In this case, it mainly talks about the seats problem that the Doug Friesen, assembly manager of Toyota's Georgetown, Kentucky, plant, faced in April, 1992. During that time, a growing number of cars are sitting off-line with defective seats or even without seats, and the product run ratio was dropped about 10%, so labors must work extra time in order to complete their target. However, this plant in Kentucky is built in 1985 and is an exemplar of Toyota's famed production system, which means most of its production system was transplant from TMC's current unique TPS such as JIT production, jidoka. Friesen wants to find out why TMM in Kentucky meet the seats problem while nothing happened in other Toyota manufacturing and he also wants to use TPS principles and tools to solve all the problems. This case also mentions a lot of methods used in TMM such as Andon, Heijnka, kaizen, and Kanban.

1. What is the role of inventory in Toyota's problems?

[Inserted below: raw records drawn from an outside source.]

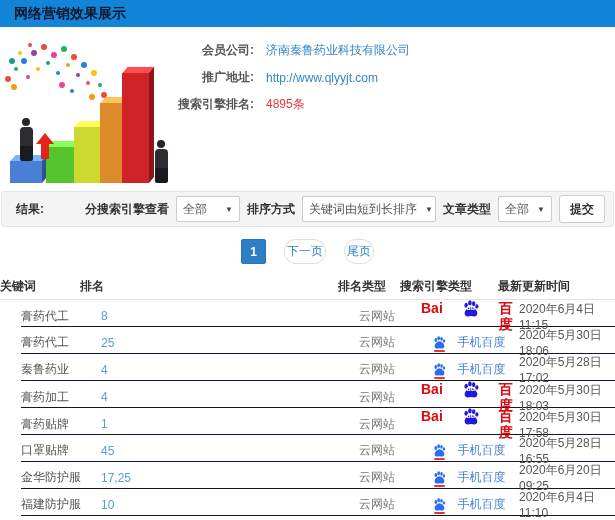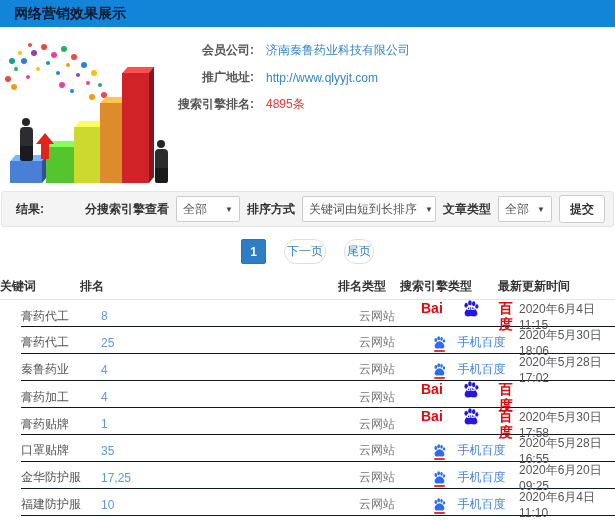--- a/index.html
+++ b/index.html
@@ -257,20 +257,21 @@
                 <ellipse cx="14" cy="5.5" rx="3.4" ry="4.8"></ellipse>
                 <ellipse cx="21" cy="7" rx="3.2" ry="4.6"></ellipse>
                 <ellipse cx="27" cy="12" rx="3" ry="4.2"></ellipse>
                 <path d="M16 13c-6 0-12 7-12 12 0 4 3 6 6 6 2.2 0 4-1 6-1s3.8 1 6 1c3 0 6-2 6-6 0-5-6-12-12-12z"></path>
               </svg>
       <i class="bd-du">du</i>
     </span>
     <b class="bd-cn">百度</b>
   </span>
 </span>
+    <span class="c-time">2020年5月30日 18:03</span>
   </div>
 
   <div class="trow">
     <span class="c-keyword">膏药贴牌</span>
     <span class="c-rank">1</span>
     <span class="c-type">云网站</span>
     <span class="c-engine">
   <span class="bd-logo">
     <b class="bd-bai">Bai</b>
     <span class="bd-paw">
@@ -284,21 +285,21 @@
       <i class="bd-du">du</i>
     </span>
     <b class="bd-cn">百度</b>
   </span>
 </span>
     <span class="c-time">2020年5月30日 17:58</span>
   </div>
 
   <div class="trow">
     <span class="c-keyword">口罩贴牌</span>
-    <span class="c-rank">35</span>
+    <span class="c-rank">45</span>
     <span class="c-type">云网站</span>
     <span class="c-engine">
   <span class="mb-logo">
     <span class="mb-paw">
       <svg viewBox="0 0 32 32">
                 <ellipse cx="7" cy="10" rx="3.4" ry="4.8"></ellipse>
                 <ellipse cx="14" cy="5.5" rx="3.4" ry="4.8"></ellipse>
                 <ellipse cx="21" cy="7" rx="3.2" ry="4.6"></ellipse>
                 <ellipse cx="27" cy="12" rx="3" ry="4.2"></ellipse>
                 <path d="M16 13c-6 0-12 7-12 12 0 4 3 6 6 6 2.2 0 4-1 6-1s3.8 1 6 1c3 0 6-2 6-6 0-5-6-12-12-12z"></path>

Inventory is one of the reasons that cause the seats problem. In this case, the TMM in Kentucky uses the Just-in- time principle, which can help TMM to produce only what was needed, only how much was needed and only when it was needed. This principle can lead to 0 inventories. But the problem is that without inventory, labors cannot finish car assembly when there's something wrong with the seats or the seats was damaged. No replacing seats in the plant's storehouse and its supplier only delivery the seats 2 times a day and sometimes sent the wrong seat assemblies. Another problem is that without inventory, it is hardly for the plant to check up the seats before sent these seats to the assembly line, if the seats was wrong or damaged, labor cannot stop using it before the begin to assembly and when seats problems comes out , it is hard for the manager to figure out which part was the first part that the seats goes wrong.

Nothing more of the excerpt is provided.